These earlier machines are satisfactory in labelling articles up to a rate of about 50 per minute but if higher rates are attempted there is a likelihood that the pawl will strip off the labels, and the applicator arm itself will become bent by impact of the articles being conveyed.
An object of the present invention is to enable labelling to be carried out satisfactorily even at the higher rates, possibly up to a rate of 150 per minute.
This present invention resides in a labelling machine comprising a label applicator and means for advancing the strip past the applicator by an amount less than the pitch length of the labels in each cycle of operation of the machine. By pitch length in this specification is meant the distance between the leading edges of successive labels on the strip. Thus a leading portion of each label is detached by the labelling machine from the strip by an amount less than the length of the label whereas the remainder of the label is detached by adhesion of the leading portion of the label to an article and by advance of the article past the machine.
In each cycle of operation of our earlier machines the strip was advanced intermittently by an amount equal to the pitch length of the labels on the strip. Each label was virtually wholly peeled off by the applicator, detachment of the adhesive face of the label from the strip being complete but the label would often hang freely and tenuously by its rear edge from the strip if the label had not become deposited on a passing article.
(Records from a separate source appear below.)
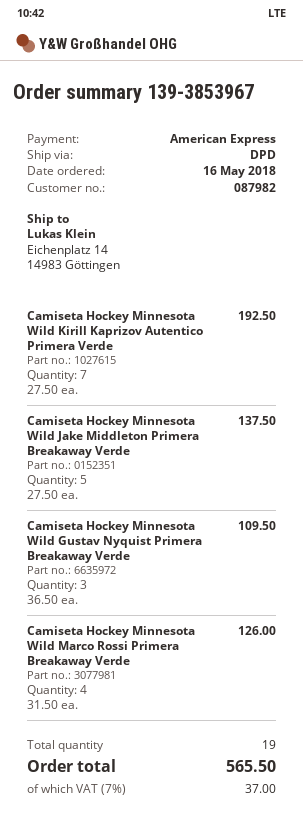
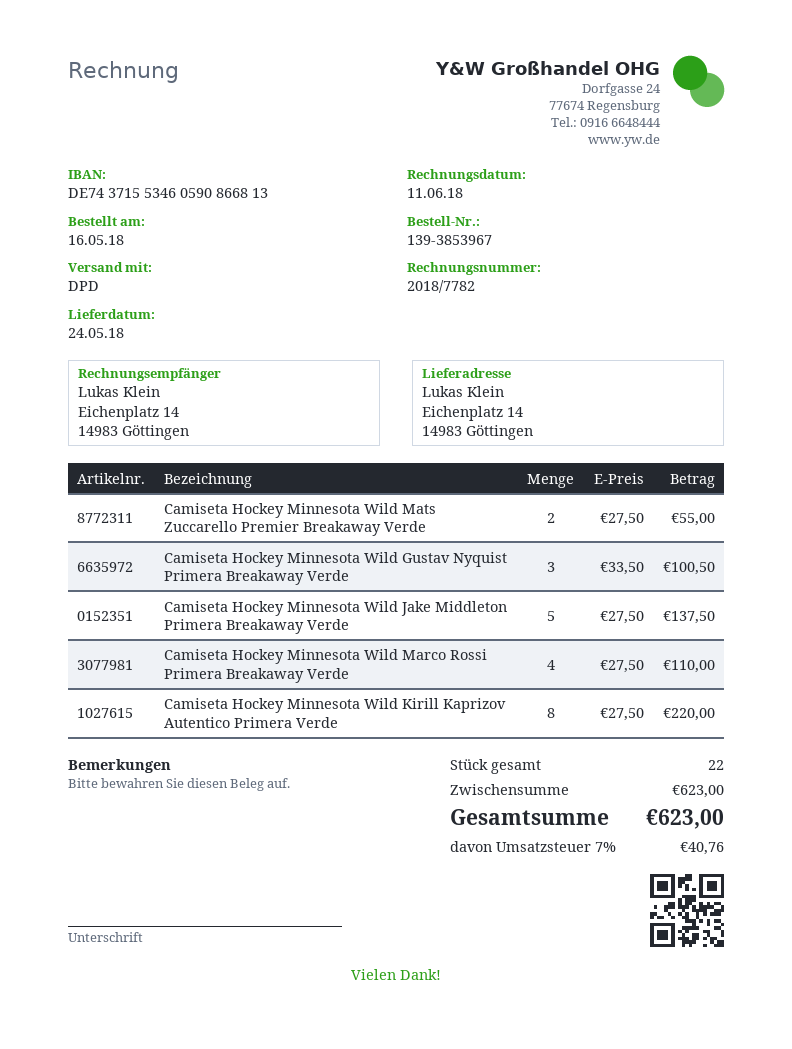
Camiseta Hockey Minnesota Wild Kirill Kaprizov Autentico Primera Verde: 7 x 27.50 = 192.50 -> 8 x 27.50 = 220.00
Camiseta Hockey Minnesota Wild Gustav Nyquist Primera Breakaway Verde: 3 x 36.50 = 109.50 -> 3 x 33.50 = 100.50
Camiseta Hockey Minnesota Wild Marco Rossi Primera Breakaway Verde: 4 x 31.50 = 126.00 -> 4 x 27.50 = 110.00
Camiseta Hockey Minnesota Wild Mats Zuccarello Premier Breakaway Verde: none -> 2 x 27.50 = 55.00
total quantity: 19 -> 22
tax: 7% = 37.00 -> 7% = 40.76
total: 565.50 -> 623.00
In one preferred construction embodying the present invention the machine comprises an assembly of relatively movable guides for causing the path of the strip between the applicator and a winding-up reel for spent strip to be cyclically lengthened and shortened, thereby to draw strip past the applicator to initiate dispensing of a label in each cycle of operation of the strip advancing means. Relative movement of the guides in the assembly is preferably caused by a member arranged to be contacted and moved by the article. The instant at which partial detachment of a label from the strip occurs is therefore dependent on there being an article present to operate the machine. This arrangement enables both random operation of the machine and the dispensing of more than one label on the article to be avoided.
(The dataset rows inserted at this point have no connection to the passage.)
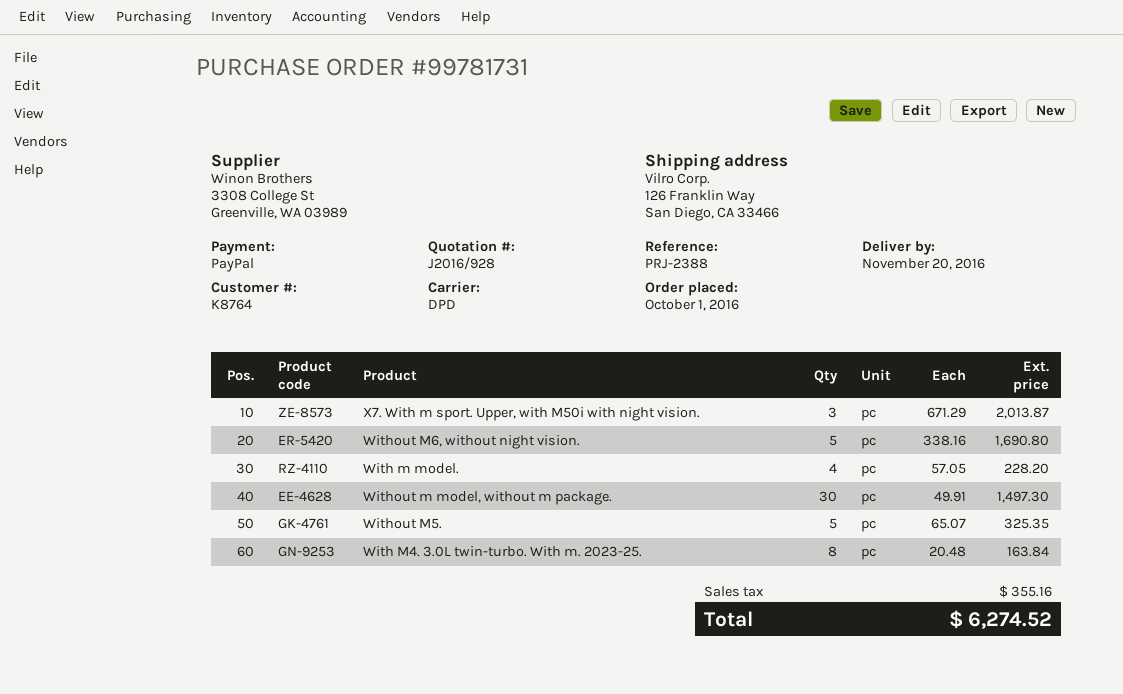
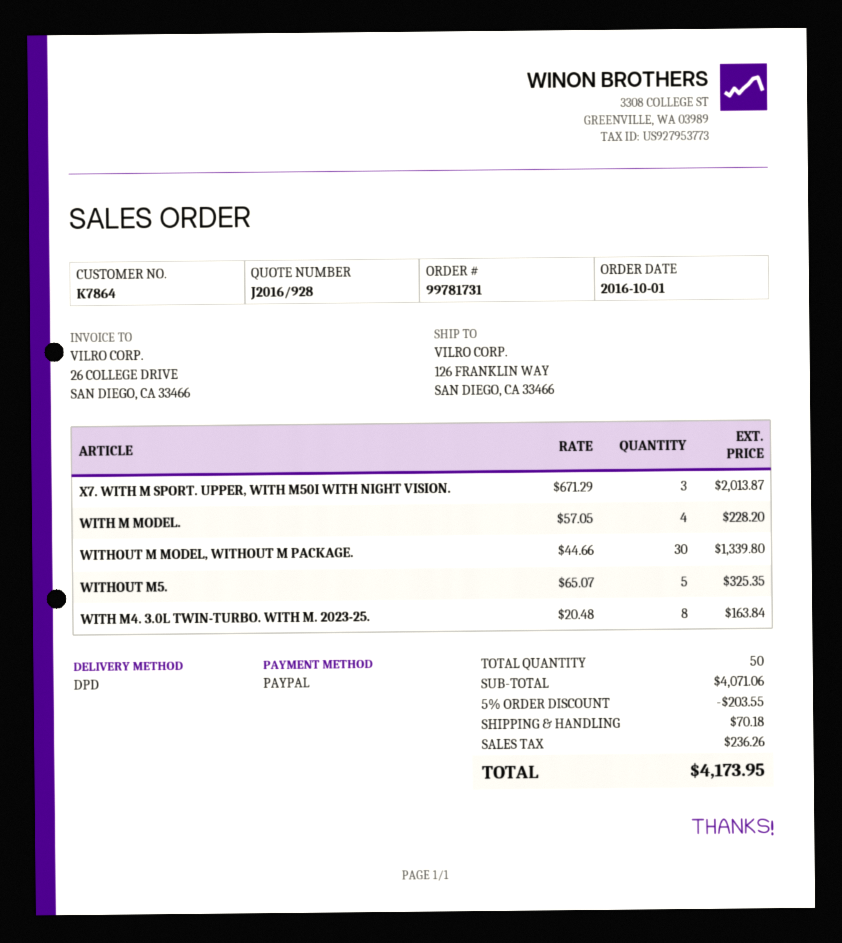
customer number: K8764 -> K7864
Without M6, without night vision.: 5 x 338.16 = 1690.80 -> none
Without m model, without m package.: 30 x 49.91 = 1497.30 -> 30 x 44.66 = 1339.80
discount: none -> 5% = 203.55
shipping: none -> 70.18
tax: 355.16 -> 236.26
total: 6274.52 -> 4173.95

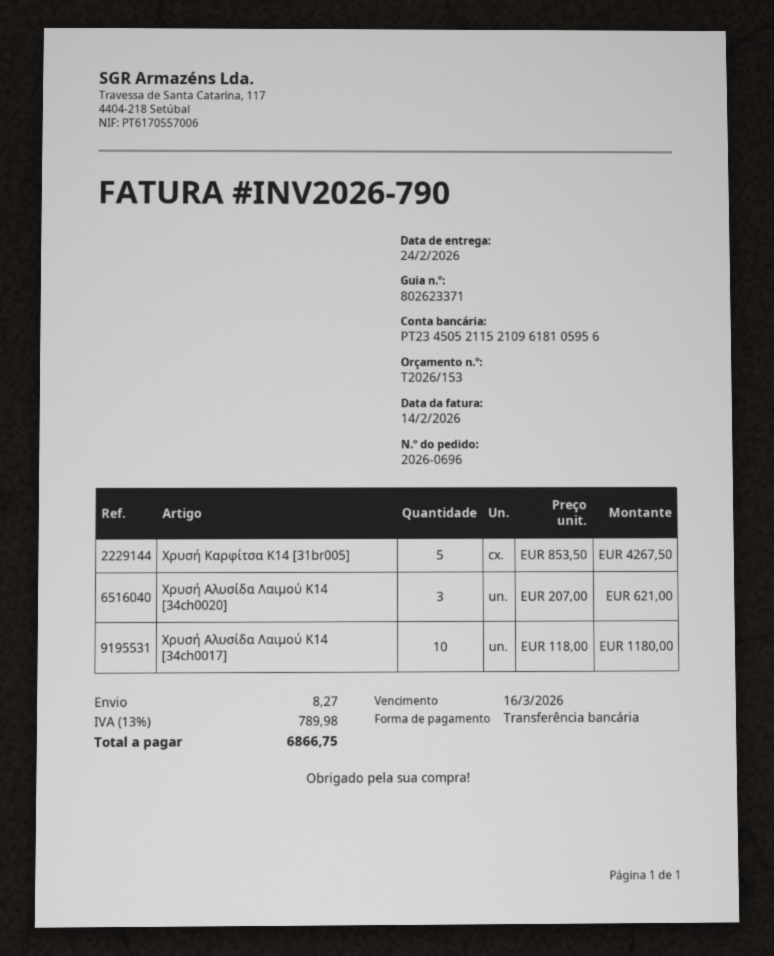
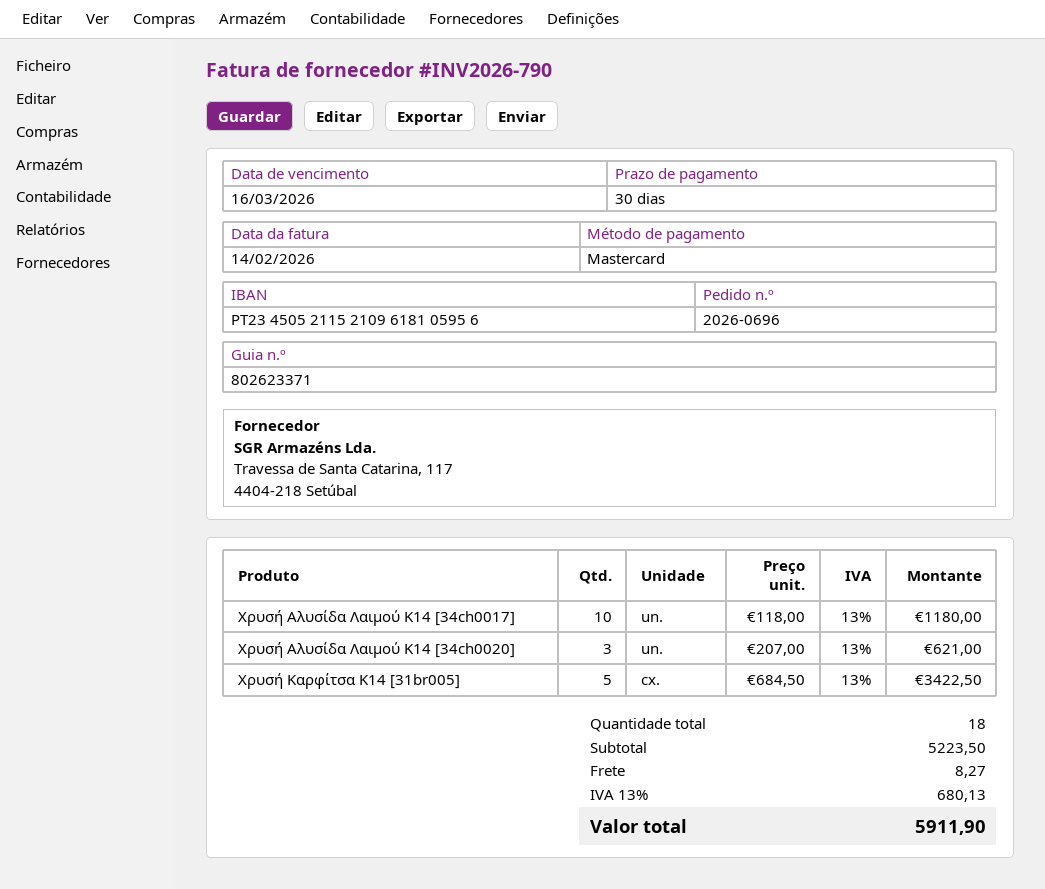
payment method: bank transfer -> Mastercard
Χρυσή Καρφίτσα K14 [31br005]: 5 x 853.50 = 4267.50 -> 5 x 684.50 = 3422.50
tax: 13% = 789.98 -> 13% = 680.13
total: 6866.75 -> 5911.90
In that preferred construction, the applicator as well as the strip advancing means have respective cycles of movement, but it is the operation of the strip advancing means which determines when and with what acceleration a label shall be dispensed.
The acceleration imposed on the label being dispensed is directly related to the feed rate of the article being conveyed past the machine if the member is arranged to be contacted and moved by the article to cause lengthening of the strip path. We have found that when this feed rate is above a critical rate the label is dispensed too quickly for the applicator to apply the label to the article, and the article does not become labelled at all. We remedy such a fault by causing the label to be dispensed with a lower acceleration than is possible when the member is moved by the article to cause lengthening of the strip path and when the feed rate of the article is at or above the critical rate. Our remedy consists in arranging for the lengthening of the strip path to be caused by movement of the member under gravity, and the shortening of the strip path to be caused by contact and movement of the member by the article.
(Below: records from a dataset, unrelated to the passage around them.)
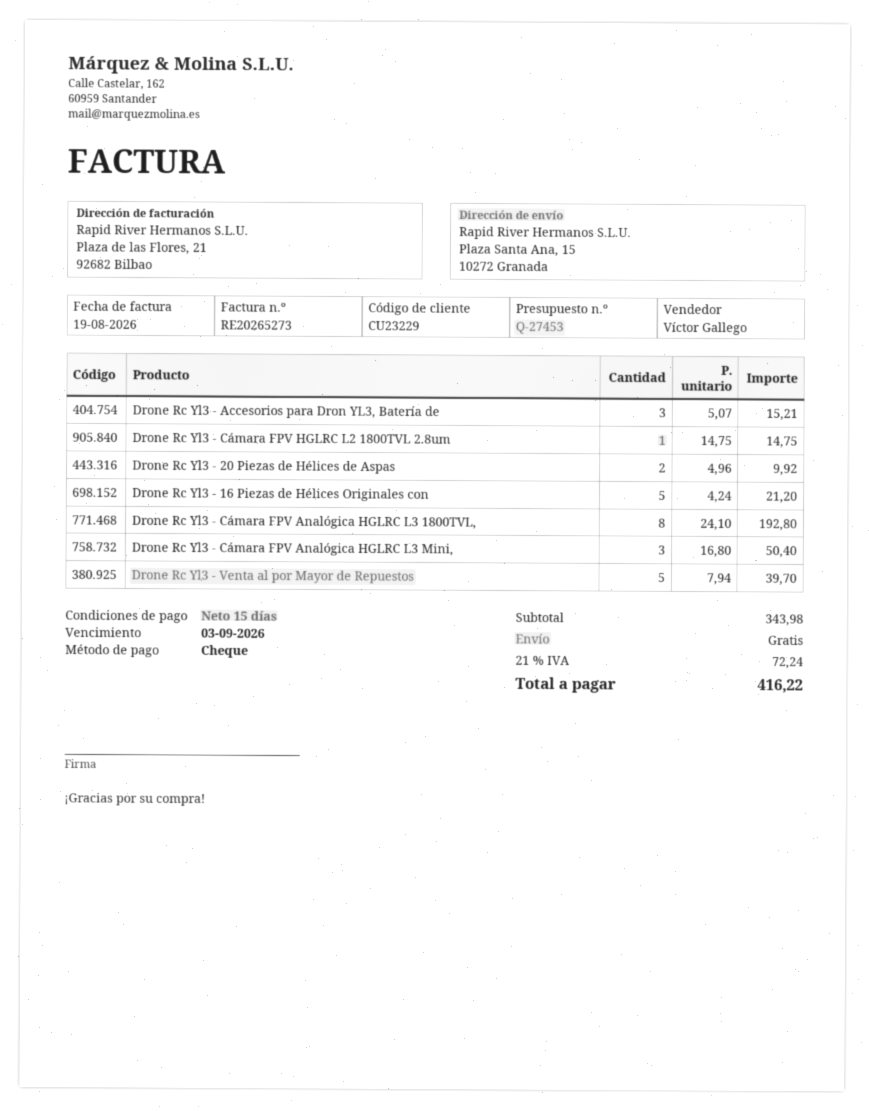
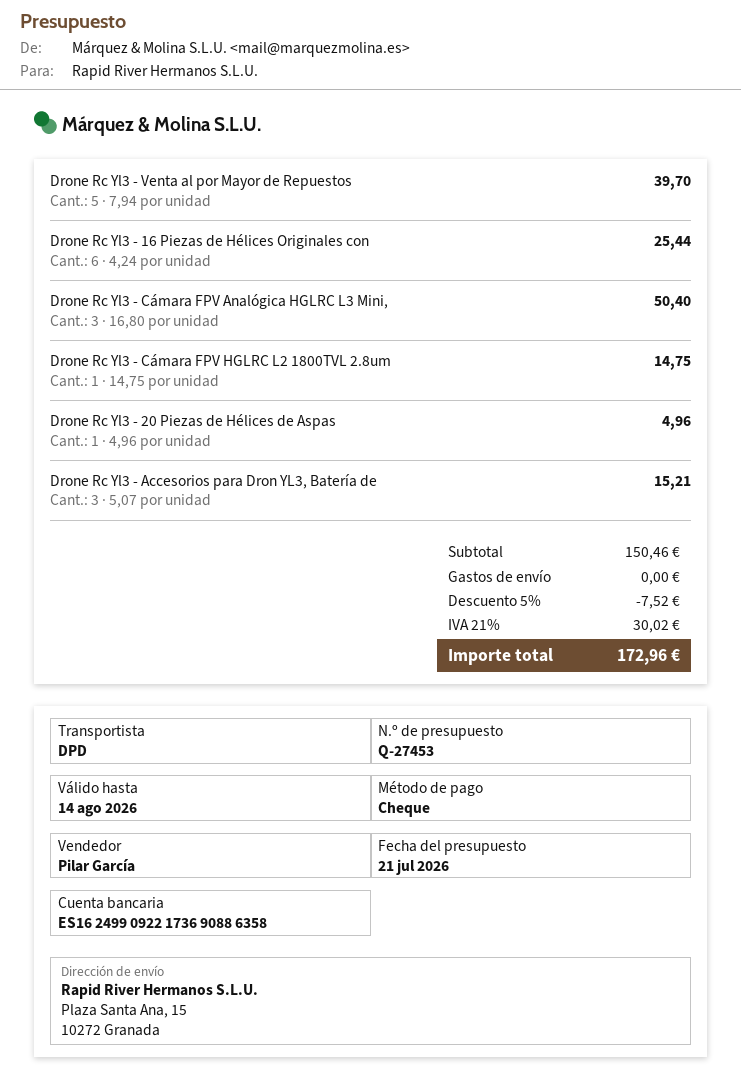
sales rep: Víctor Gallego -> Pilar García
Drone Rc Yl3 - 20 Piezas de Hélices de Aspas: 2 x 4.96 = 9.92 -> 1 x 4.96 = 4.96
Drone Rc Yl3 - 16 Piezas de Hélices Originales con: 5 x 4.24 = 21.20 -> 6 x 4.24 = 25.44
Drone Rc Yl3 - Cámara FPV Analógica HGLRC L3 1800TVL,: 8 x 24.10 = 192.80 -> none
subtotal: 343.98 -> 150.46
discount: none -> 5% = 7.52
tax: 21% = 72.24 -> 21% = 30.02
total: 416.22 -> 172.96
In another construction which embodies the invention, there are provided a first guide at a fixed location in the machine (the location can be on the applicator is fixed), a movable second guide, and means for moving the second guide to cause the path of the strip between the first guide and the winding-up reel for spent strip to be cyclically lengthened and shortened, thereby to draw strip past the applicator to initiate dispensing of a label in each cycle of operation of the strip advancing means. This construction, which is adapted to print the labels, can be compact if the means for moving the second guide are drivingly connected to the winding-up reel and to a printing head, which is guided for movement in the machine.
Examples of labelling machine embodying the present invention will now be described with reference to the accompanying drawings, in which:
FIGS. 1A and 1B show a first form of machine as a part-sectional side elevation, which is in two parts for convenience of scale;
FIG. 2 shows a similar view of the label dispensing portion of a second form of the machine;
FIG. 3 shows a similar view of a unit which includes a label dispensing portion, printing head and winding-up reel of a third form of the machine;
FIGS. 4A to 4D are sequence of operation diagrams; and
FIG. 5 is a fragmentary view of a modification of FIG. 3.
Referring to FIGS. 1A and 1B, the machine is for use with a conveyor (not shown) which advances intermittently or continuously in the direction of the arrow past the machine.
For convenience the machine includes a printing head 10 and this together with a pawl 11 for advancing label-bearing strip 12 past the printing head, is mounted separately from a label applicator 13 on a fixed cantilever mounting 14, and independently operated of the applicator by successive articles on the conveyor.
Above the cantilever 14 is a supply reel 15 of the strip. The reel 15 is freely rotatable and the strip 12 is guided past the pawl 11 and printing head 10 between a backing plate 16 and a pair of metal strips 17. The metal strips 17 are parallel and mutually spaced to engage only the margins of the label strip 12 and allow the labels, which face upwards, to be exposed to the pawl 11.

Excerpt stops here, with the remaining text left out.